Correction: Complement inhibitor CSMD1 modulates epidermal growth factor receptor oncogenic signaling and sensitizes breast cancer cells to chemotherapy

Correction: J Exp Clin Cancer Res 40, 258 (2021)

https://doi.org/10.1186/s13046-021-02042-1

Following publication of the original article [1], an error was identified Fig. 1, specifically:

• Fig. 1a and b—The image of wild type MDA-MB-231 cells was inadvertently duplicated.

Fig. 1.

Distinct proteomic signature of CSMD1-expressing MDA-MB-231 BCCs. Scanning electron microscope images of MDA-MB-231 A WT, B CTRL and C CSMD1 BCCs showing distinct morphology of CSMD1-expressing cells. Large panels scale 100 μm. Small panels scale 20 μm. Black arrows indicate the cell “footprints”. White arrows indicate the cytoplasmic protrusions. Dark grey arrows indicate the extracellular material-globular vesicles. Proteome Oncology profiler array—Cancer-related protein analysis of CTRL and CSMD1-expressing MDA-MB-231 cells. D, E Blots showing the location of proteins and capture antibodies spotted onto the array in duplicates. Positive and negative controls are indicated by + and – adjacent to appropriate spots. Quantification of mean spot pixel intensities of CTRL and CSMD1 cells was plotted in the same order as spotted in the array when analyzing (D) cell lysates with the (E) corresponding quantifications and (F) cell culture supernatants with the (G) corresponding quantifications.

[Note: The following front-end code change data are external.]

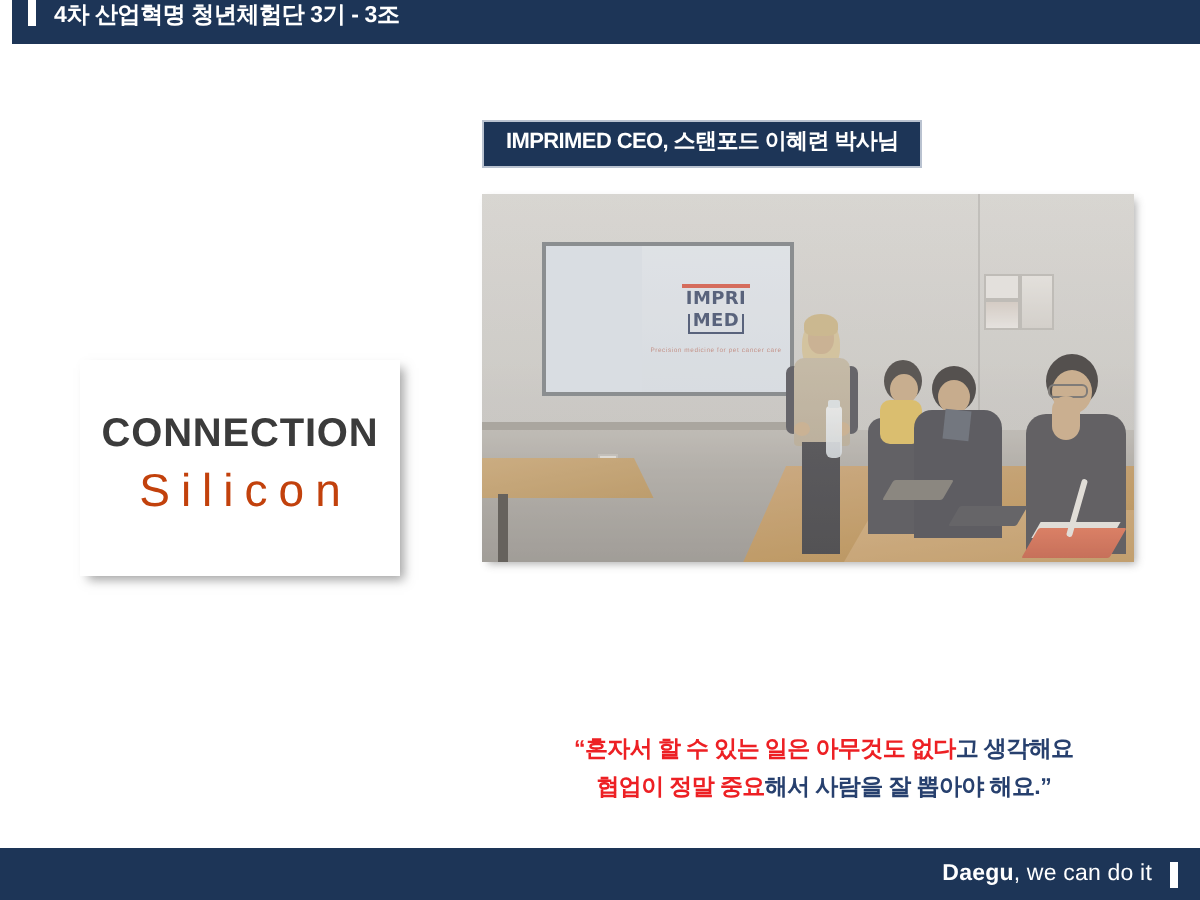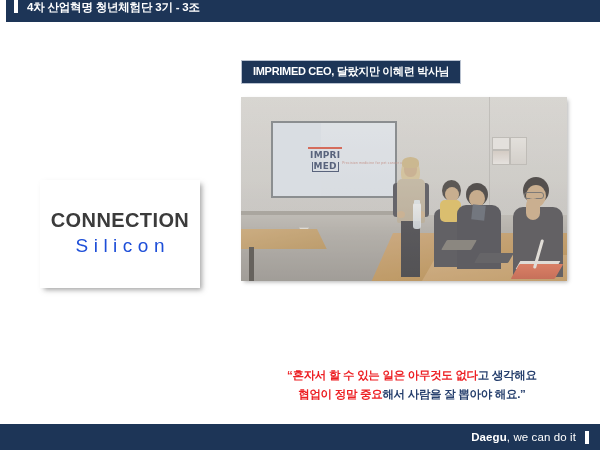"IMPRIMED CEO, 달랐지만 이혜련 박사님" div.caption-text { text: 달랐지만 -> 스탠포드 }
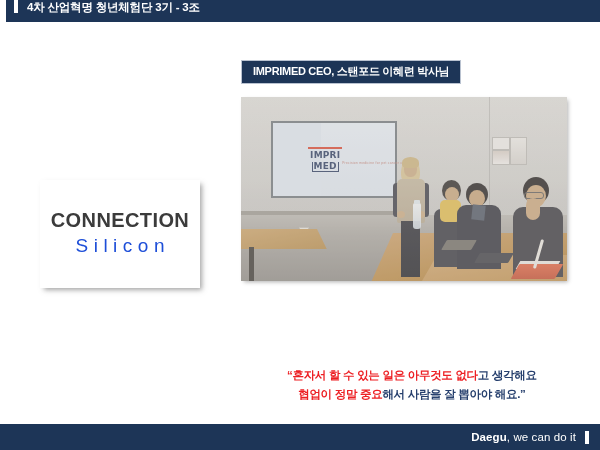"IMPRI" .screen-face { flex-direction: row -> column }
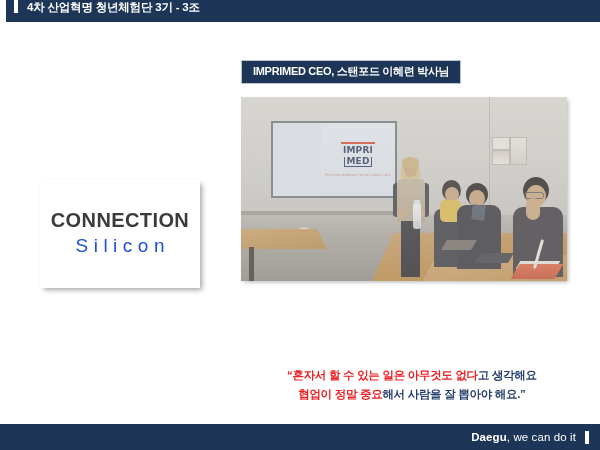"Silicon" .cc-line2, .cc-line3 { color: #1d4ed8 -> #c2410c; font-size: 19px -> 23px }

Numbers correspond to interesting findings in this array. Confirmation of the array: CTSS and EGFR expression in different CTRL and CSMD1 clones of MDA-MB-231 BCCs. Western blot analysis of total cell H lysates and I supernatants immunodetection of CTSS with β-actin used as a loading control, and J mRNA expression levels of CTSS. L Western blot analysis of total cell lysates immunodetecting EGFR and CSMD1 with β-tubulin used as a loading control, M cell surface EGFR expression assessed by flow cytometry, and N mRNA expression levels of EGFR. Shown is also mRNA expression of K CTSS and O EGFR in tumors formed in SCID mice injected with MDA-MB-231 CTRL and CSMD1 cells (5 mice in each group). All experiments were repeated at least 3 times. Bars indicate means ± SD. One-way ANOVA Turkey’s multiple comparisons test was used when comparing CSMD1 clones to CTRL clones, and Mann–Whitney comparison test was used when comparing CTRL and CSMD1 groups in tumors formed in vivo (* < 0.05, ** < 0.01, * < 0.001)

The correct Fig. 1 is presented below:

The correction does not affect the overall Conclusion of the article.